Police and media reports also indicate that police units have been constructing voice pattern databases in Guangdong province, Anqi county in Fujian province, Wuhan city in Hubei province, and Nanjing city in Jiangsu province.
Human Rights Watch also found that police have collected voice patterns of ordinary citizens. For example:
- A police station in Xuancheng city, Anhui province, stated on April 27, 2017, that it is collecting voice patterns along with fingerprints and blood samples of migrant workers “to effectively grasp the actual situation regarding the migrant population”;
- In Bole city, Xinjiang Autonomous Region, an office responsible for managing domestic migrants described 14 new voice pattern collection systems in its 2016 annual report as part of its efforts to “strengthen the collection information on migrants”;
- Two separate police reports, dated April and May 2017, from Zhengzhou city, Henan province, note that the voice patterns of Uyghur migrants in their jurisdictions have been collected, along with other biometrics;
- Human Rights Watch has earlier documented that Xinjiang passport applicants are required to submit their biometrics to the police, which includes a voice pattern sample.
A February 2017 report by the news website The Paper, since deleted inside China but still available on the overseas website China Digital Times, described how Anhui police were piloting an Automatic Speaker Recognition system to monitor phone conversations in real time, automatically picking out the targeted voice patterns of individuals and alerting the police:
A woman in Huainan, Anhui, received a scam call … just as the scammer was instructing her, step-by-step, how to transfer her money … the voice pattern recognition system, recognizing the scammers’ voice patterns, alerted the police; the police then directly cut off the phone conversation.

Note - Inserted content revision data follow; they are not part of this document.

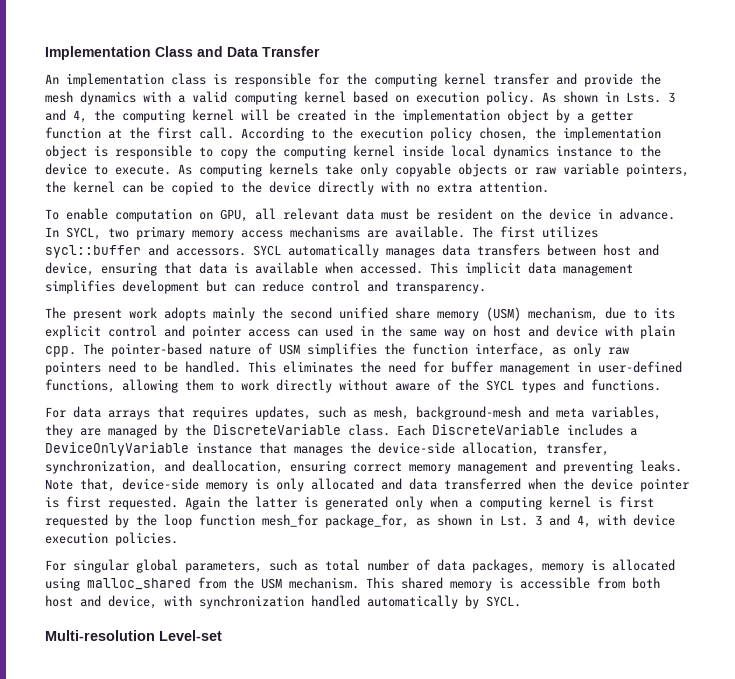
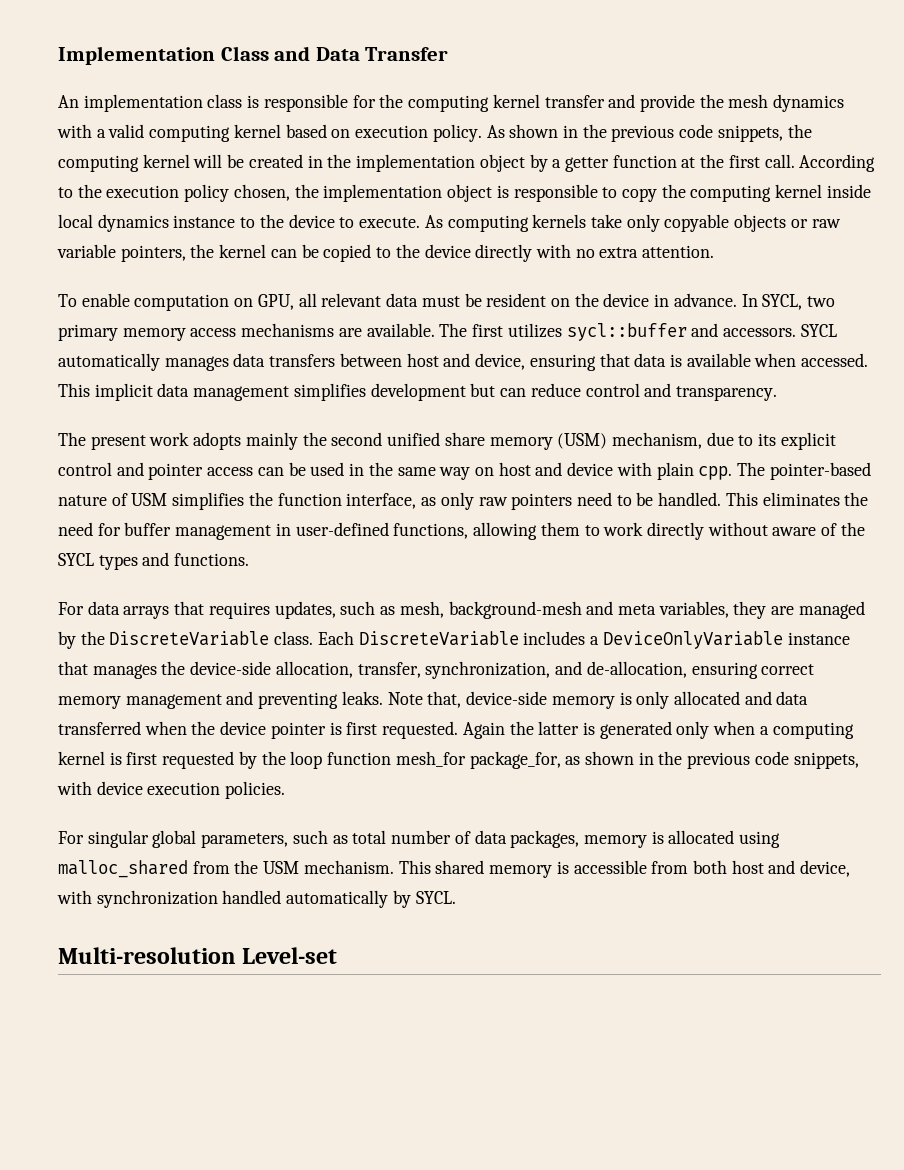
- As shown in Lsts. 3 and 4, the computing kernel will be created in the implementation object by a getter function at the first call.
+ As shown in the previous code snippets, the computing kernel will be created in the implementation object by a getter function at the first call.
- The present work adopts mainly the second unified share memory (USM) mechanism, due to its explicit control and pointer access can used in the same way on host and device with plain cpp.
+ The present work adopts mainly the second unified share memory (USM) mechanism, due to its explicit control and pointer access can be used in the same way on host and device with plain cpp.
- Each DiscreteVariable includes a DeviceOnlyVariable instance that manages the device-side allocation, transfer, synchronization, and deallocation, ensuring correct memory management and preventing leaks.
+ Each DiscreteVariable includes a DeviceOnlyVariable instance that manages the device-side allocation, transfer, synchronization, and de-allocation, ensuring correct memory management and preventing leaks.
- Again the latter is generated only when a computing kernel is first requested by the loop function mesh_for package_for, as shown in Lst. 3 and 4, with device execution policies.
+ Again the latter is generated only when a computing kernel is first requested by the loop function mesh_for package_for, as shown in the previous code snippets, with device execution policies.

The technology is integrated into a surveillance system put in place by iFlytek and an unnamed local telecommunications company.
iFlytek
iFlytek, based in Anhui province, is a major artificial intelligence company focused on speech and speaker recognition. iFlytek’s website touts the company’s achievement in developing the country’s first “mass automated voice recognition and monitoring system.” Its website states that it has helped the Ministry of Public Security in building a national voice pattern database. It is also the designated supplier of voice pattern collection systems purchased by Xinjiang and Anhui police bureaus. It says it has set up, jointly with the ministry’s forensics center, a key ministry laboratory in artificial intelligent voice technology (智能语音技术公安部重点实验室) that has “helped solve cases” in Anhui, Gansu, Tibet, and Xinjiang. The company states it can develop artificial intelligence systems that can handle minority languages, including Tibetan and Uyghur.
iFlytek’s website also claims it has developed other audio-related applications, including “keyword spotting” for “public security” and “national defense” purposes. The web page gives no further details of what these keywords or the security threats might be. In a patent it filed in August 2013, iFlytek states that it has developed a system to discover “repeated audio files” in the telecommunications system and on the internet that may be useful in “monitoring public opinion”:
[Such a system] … which can automatically pick up, from a massive amount of audio information, audio clips that appear repeatedly is very important in information security and in monitoring public opinion.… For audio information on the phone [system], the use of the technology can quickly find illegal phone recordings that are being transmitted. For audio and video data on the internet, the technology can quickly and accurately dig out the most popular audio and video clips.
iFlytek has a joint laboratory with the Department of Electronic Engineering at Tsinghua University. The department has a long history of developing speech and speaker recognition for automated telephone surveillance, and is a major player in the Golden Shield Project, the Ministry of Public Security’s ambitious plan to bolster and broaden surveillance using technology.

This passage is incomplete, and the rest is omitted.